Come scrivere un articolo di giornale

Scritto il 6 Gennaio 2014

Ho recentemente tenuto un laboratorio di scrittura giornalistica in un liceo di Cremona, il Manin: una serie di appuntamenti  sulle tecniche più efficaci per comporre un articolo, che serva per il notiziario scolastico o per l’esame di maturità. O anche solo perché è divertente esplorare diversi tipi e stili di scrittura.
Certamente, scrivere un articolo è solo l’ultimo passaggio di un lavoro molto approfondito. Ecco i consigli della formica e un esercizio fatto dai ragazzi.
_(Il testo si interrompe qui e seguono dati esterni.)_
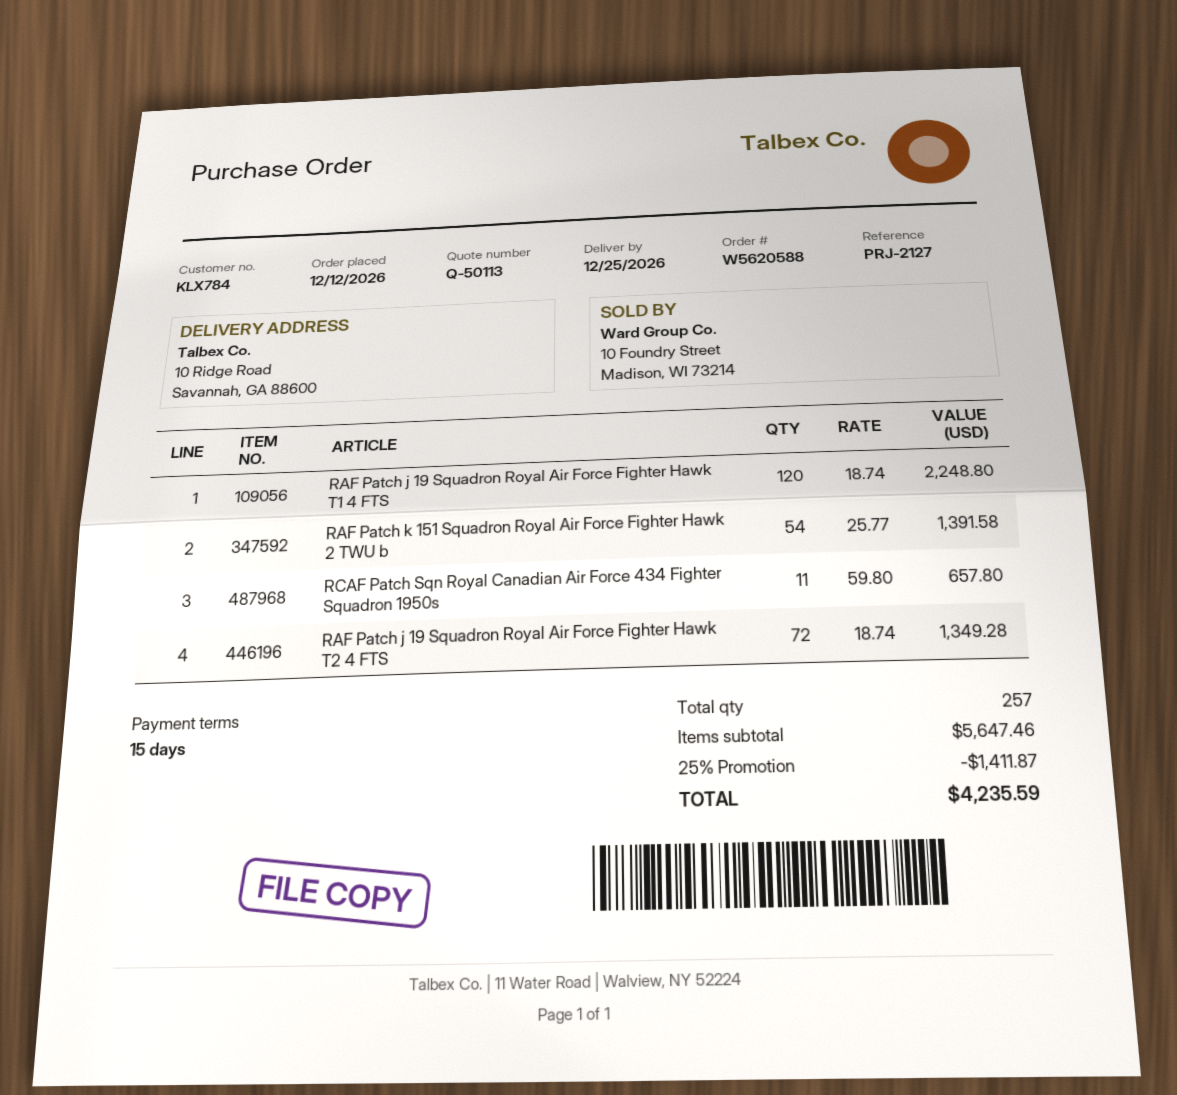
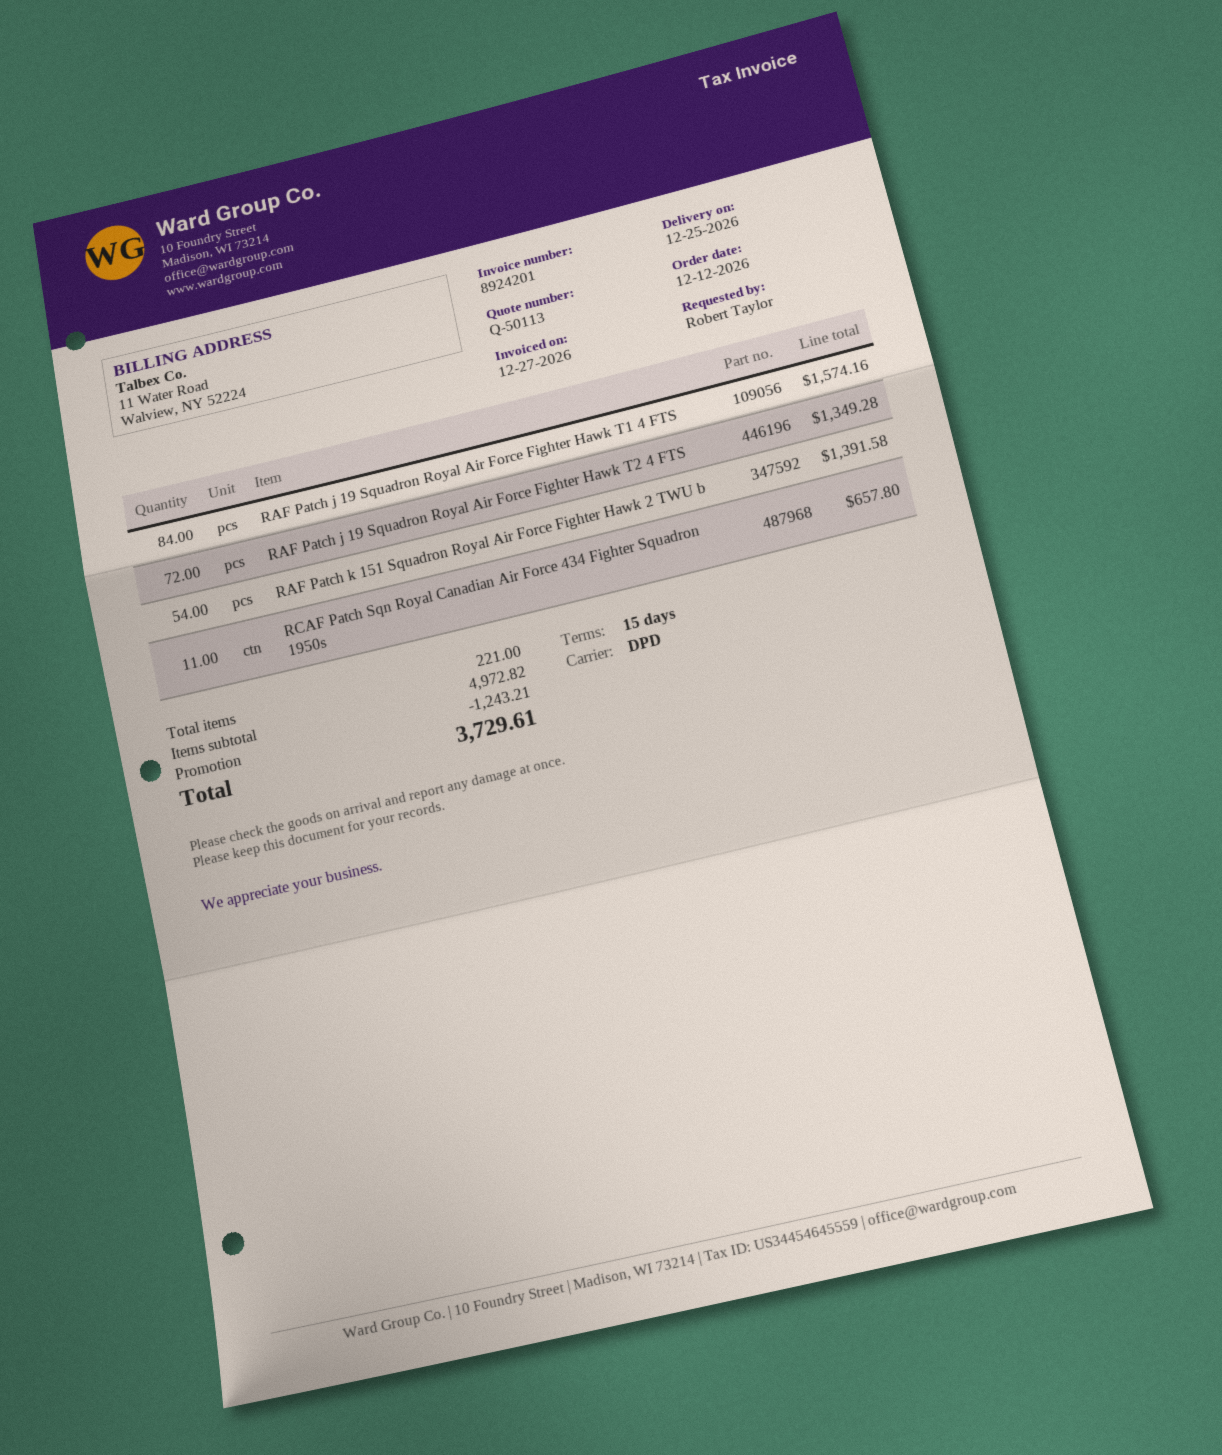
RAF Patch j 19 Squadron Royal Air Force Fighter Hawk T1 4 FTS: 120 for 2248.80 -> 84 for 1574.16
total quantity: 257 -> 221
subtotal: 5647.46 -> 4972.82
discount: 1411.87 -> 1243.21
total: 4235.59 -> 3729.61

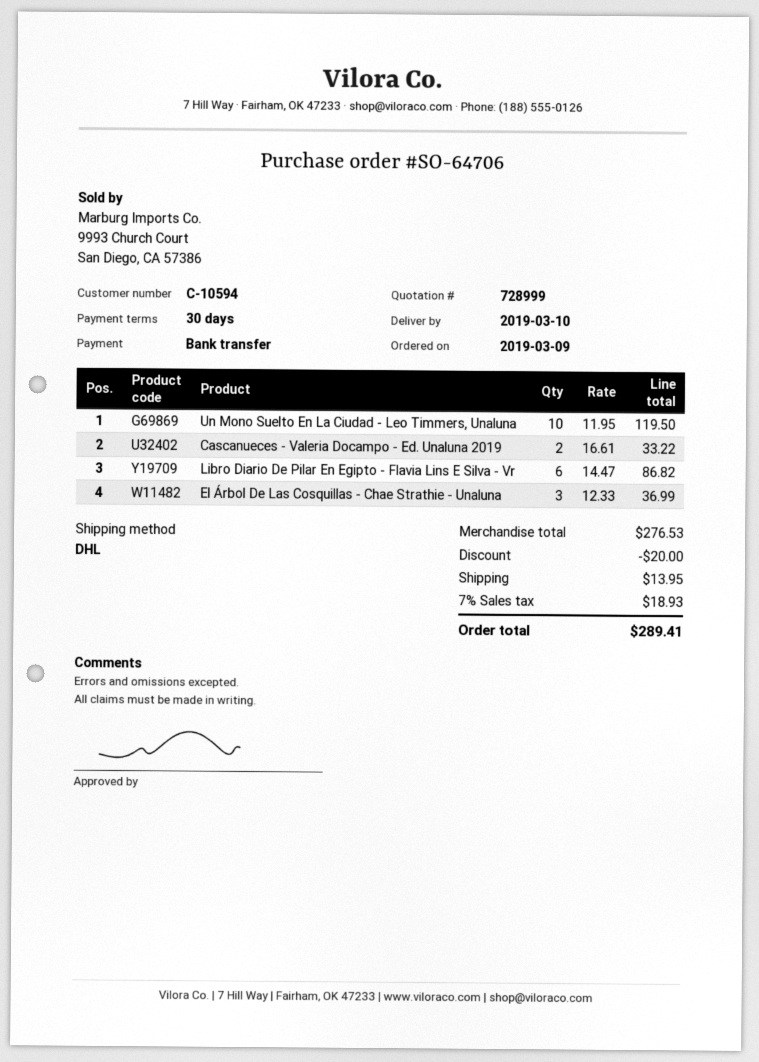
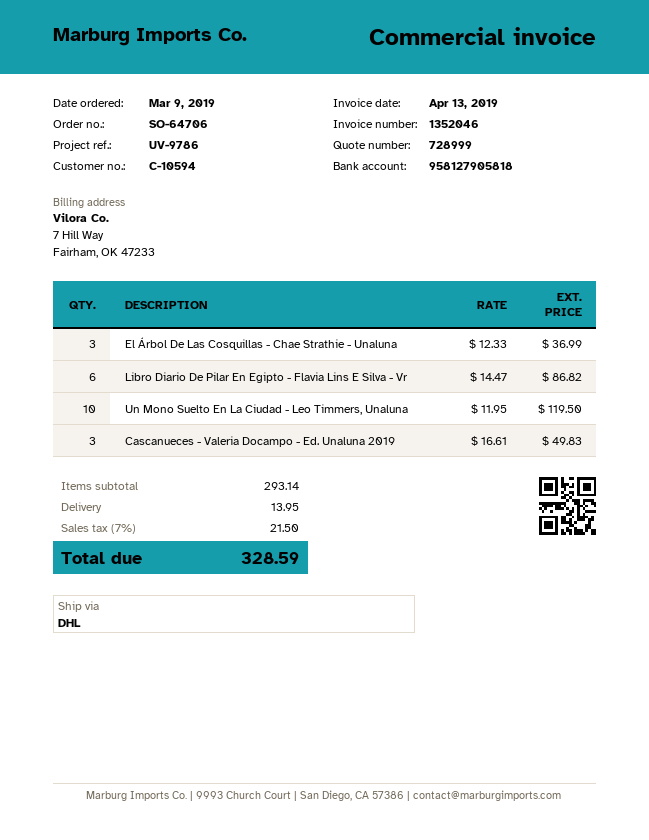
Cascanueces - Valeria Docampo - Ed. Unaluna 2019: 2 x 16.61 = 33.22 -> 3 x 16.61 = 49.83
subtotal: 276.53 -> 293.14
discount: 20.00 -> none
tax: 7% = 18.93 -> 7% = 21.50
total: 289.41 -> 328.59

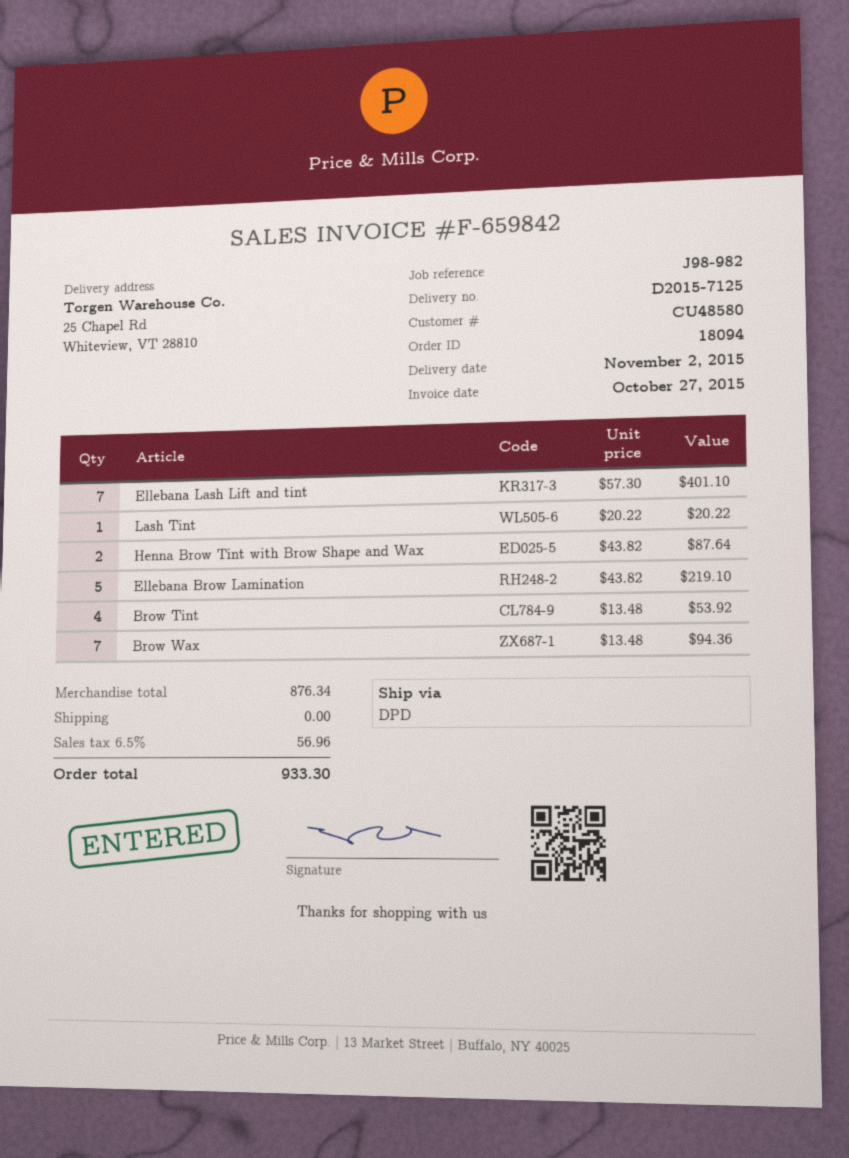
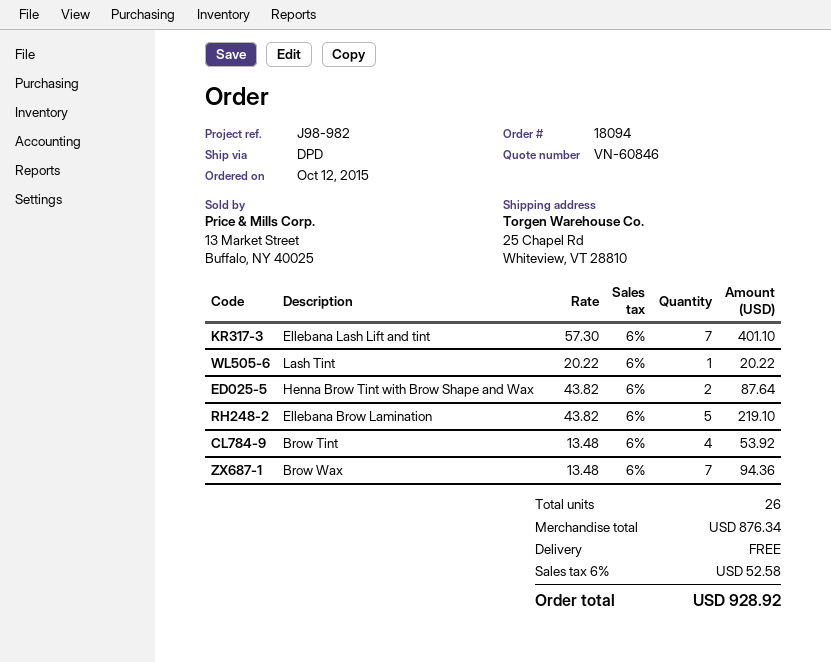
tax: 6.5% = 56.96 -> 6% = 52.58
total: 933.30 -> 928.92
1. La notizia innanzitutto. Sembra banale ma non lo è. I più dotati le fiutano da lontano, ma anche loro sanno che non potrebbero scrivere nulla senza buone fonti. Quindi, studiale bene. Se stai facendo una simulazione, studia il materiale a disposizione; se devi scrivere un articolo per il notiziario di istituto, recupera materiale, intervista e fai foto. Poi valuta quali sono le cose più importanti fra quello che hai a disposizione e scopri i nessi. (Nelle simulazioni scolastiche, spesso le fonti si contraddicono fra loro, altre invece si rafforzano. Scopri come si relazionano fra loro e come si incastrano).

2. Pensa al lettore. Pensa a lui con rispetto e non dare nulla per scontato. Che tipo è? Cosa gli interessa? Quanti anni ha? Cosa gli piace sapere? Perché dovrebbe ascoltare la storia che hai da raccontargli? È un lettore specializzato o generalista? Queste domande ti aiuteranno a scegliere lo stile più adatto per dare la notizia.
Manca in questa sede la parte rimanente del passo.